Cashing In On Friendship

Columbia’s new social experiment misses the point

An apparent lack of friendliness among students has led Columbia University to initiate a competition. “The Social Experiment” is meant to foster interaction and friendships among undergraduates, with a grand prize of $500 meant to encourage students to participate. Although efforts to increase social interaction on large campuses are welcome, Columbia’s new experiment is the wrong approach because it could easily generate competitiveness instead of amiability. It is doubtful that such a contest will actually benefit those students who truly need help interacting with their peers.

The contest, which is sponsored by Columbia’s Residential Programs and will run for one week, is designed so that students must speak to each other if they wish to win. Certain individuals will be designated as “password holders” and each day a prompt will appear on the Social Experiment’s website. Students must tell the prompt to a “password holder” in exchange for a password; undergraduates then return to the website and type in all the passwords they’ve accumulated. The top 10 collectors will earn prizes and the winner will receive a $500 reward.

Although competitions  can encourage people to work together, this particular approach is unlikely to foster any meaningful interactions. The proposed objective of the contest is to make friends, but some will likely choose to concentrate on winning the money instead. The competition creators run the risk that, rather than getting to know each other, students will focus solely on gathering passwords. With a hefty $500 prize in mind and multiple passwords to collect, students might limit any social interaction to the few words necessary to complete their objective.

The requisite prize money for The Social Experiment would be better spent on open, inter-dorm events, such as study breaks or ice cream socials. Students usually attend these low-key gatherings with the intention of meeting new people in a relaxed, friendly atmosphere. Students are likely to feel more confident when approaching their peers in laid-back events than in a high-pressure contest.

That said, we recognize that The Social Experiment is just a game, and we do not expect it to generate any truly negative repercussions. Furthermore, it is refreshing to see a college social initiative that does not depend solely on virtual interaction. In many popular online forums, like “Harvard FML” on our campus, students often post anonymous, negative comments instead of forging actual bonds with one another. Despite its flaws, Columbia’s social initiative is a welcome change from these prevalent Internet sites.

After freshman year it is easy for students to get stuck within their own social bubble, so we encourage both RAs and students at Columbia and other universities to test out different, innovative social experiments that do not simply revert to individual competition. One example is HarvardLunch, a recent initiative begun by a Harvard undergraduate that randomly pairs students up for platonic lunch dates.  However, such opportunities should always be voluntary—like both HarvardLunch and The Social Experiment—since students should never feel forced to participate in such events or activities. Top-down social initiatives have no place on a college campus, as they would only alienate certain students.

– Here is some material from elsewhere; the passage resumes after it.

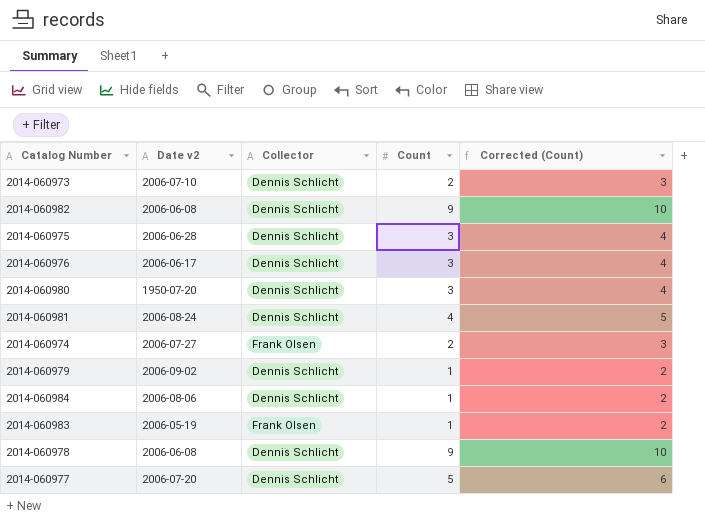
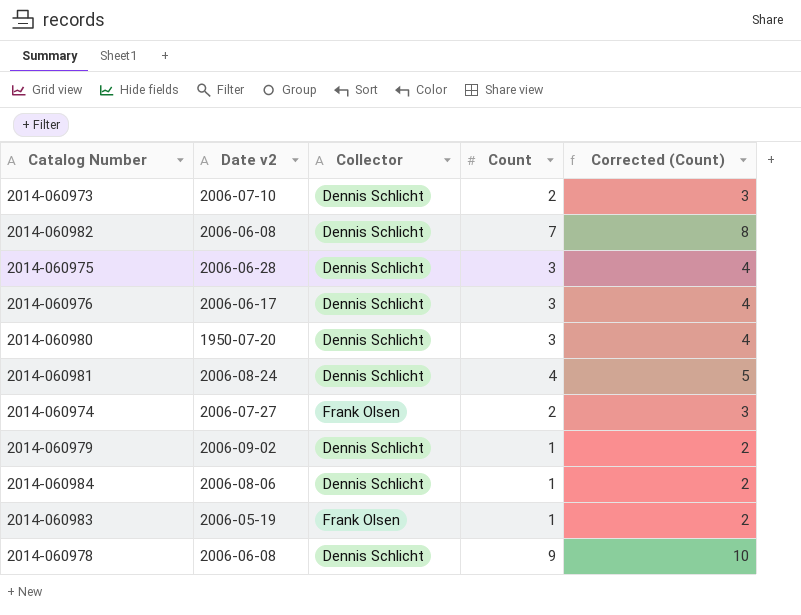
row 2014-060977: 2006-07-20 | Dennis Schlicht | 5 | 6 -> none
2014-060982 | Count: 9 -> 7
2014-060982 | Corrected (Count): 10 -> 8

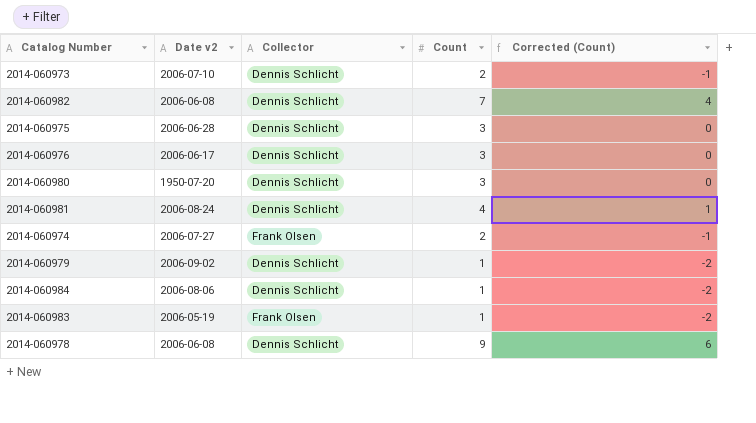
column Corrected (Count) | formula: [Count] + 1 -> [Count] - 3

A major part of the college experience is about forging meaningful friendships. This can be difficult for students who have trouble meeting new people, and the problem is intensified on large, unenclosed urban campuses like Columbia’s. While we welcome Columbia’s effort to help alleviate social angst among its students, undergraduates are better off making new friends in friendlier atmospheres where they can engage in meaningful conversations without the thought of a large cash prize on their minds.